New Inscription from Jerusalem
I was just reminiscing about the summer of 2008. Remember the new inscriptions from Zincirli and Khirbet Qeiyafa? Well, it has been a while since anything interesting was pulled out of the ground with writing on it, but Jim Davila posted an IAA press release this morning for an inscription on a large pithos dated to 10th century Jerusalem.
The script is described as “Canaanite” and Ahituv (I assume) reads it from left-to-right as m q p ḥ n [l] n which means ???? (note the press release reads h but I assume a diacritic has dropped because it looks like ḥ to me). Well, beggers can’t be choosers, right? The shapes of the mem and nun are consistent with other 10th century writing (see Ahiram and Gezer Calendar). The qaf and pe are oriented toward the right rather than the left, which suggests the left-to-right order. The qaf looks more like a resh to me, though, so an alternative reading could be m r p ḥ n.
As always with these sort of things, the headline teases “Inscription from the Time of Kings David & Solomon” while the press release explains the fact that it does not seem to be Hebrew by attributing it to one of the “non-Israeli” [huh?] residents of Jerusalem like our good friends the Jebusites. You can’t seem to get rid of those guys.

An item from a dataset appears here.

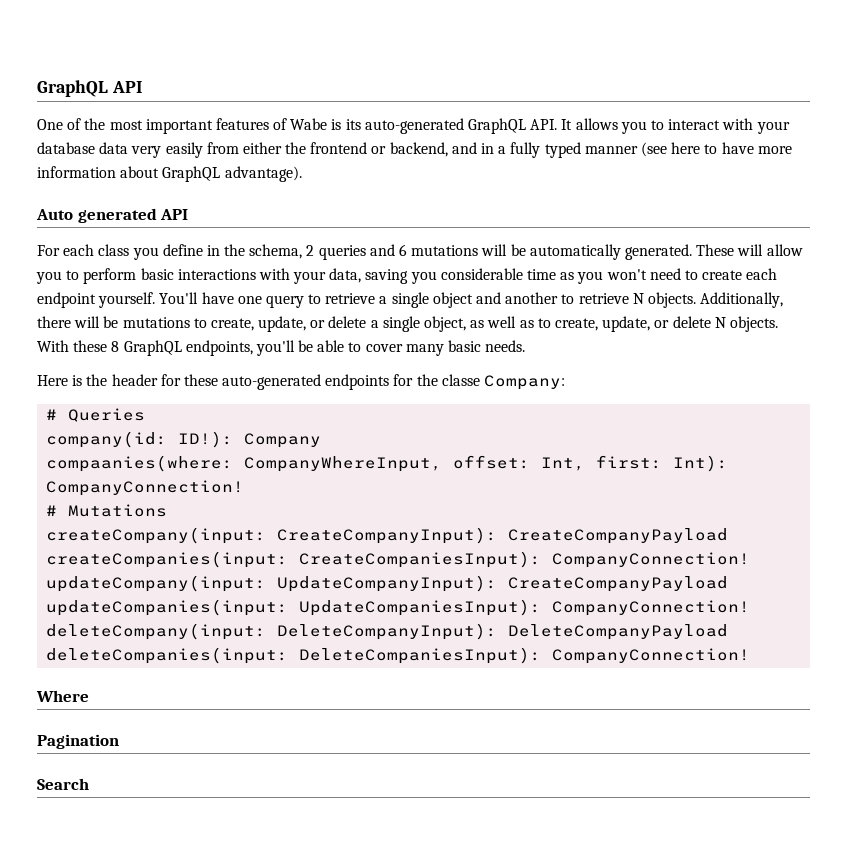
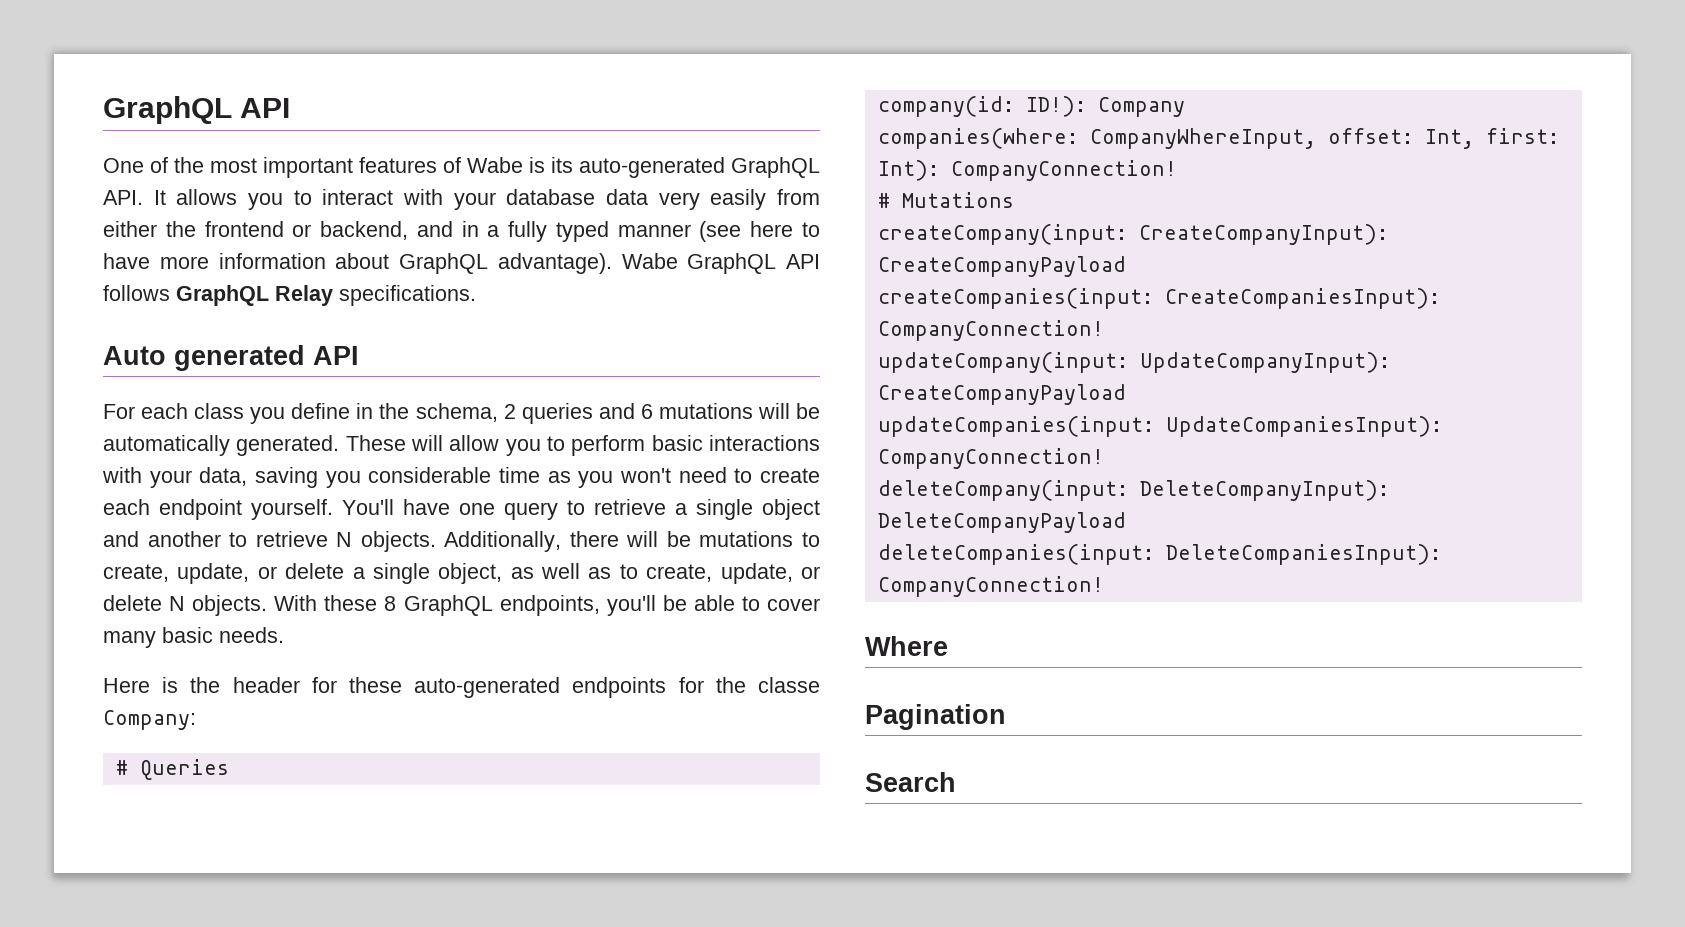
+ Wabe GraphQL API follows GraphQL Relay specifications.
- compaanies(where: CompanyWhereInput, offset: Int, first: Int): CompanyConnection!
+ companies(where: CompanyWhereInput, offset: Int, first: Int): CompanyConnection!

Of course, this analysis wrongly conflates script with language while completely confusing things by invoking ethnicity. What is described as “Canaanite” script is better understood as simply the typologically older common script used across the region — it does not necessarily indicate that you are a Canaanite (a term that is problematic in itself). Distinctive national scripts begin to develop from the 10th into the 9th centuries, but as the Tel Fakheriya bi-lingual demonstrated, the typologically older script was still in use into the 9th century as well.
UPDATE: Just noticed that George Athas has also given some comments on the inscription. He also reads the qaf as a resh. I am not sure why Ahituv read it as a qaf which I would expect to look more like a line with a circle on top, but perhaps the reading is not Ahituv’s. George further notes problems with the pe, which he tentatively reads as tsade. I noticed that the pe seems too “closed”, but I don’t really see a tsade at all. It needs some “squiggle”. I would further note that having only seen a hi-res photo I am just having some summer armchair epigrapher fun with this, so take my opinions with a large grain of salt.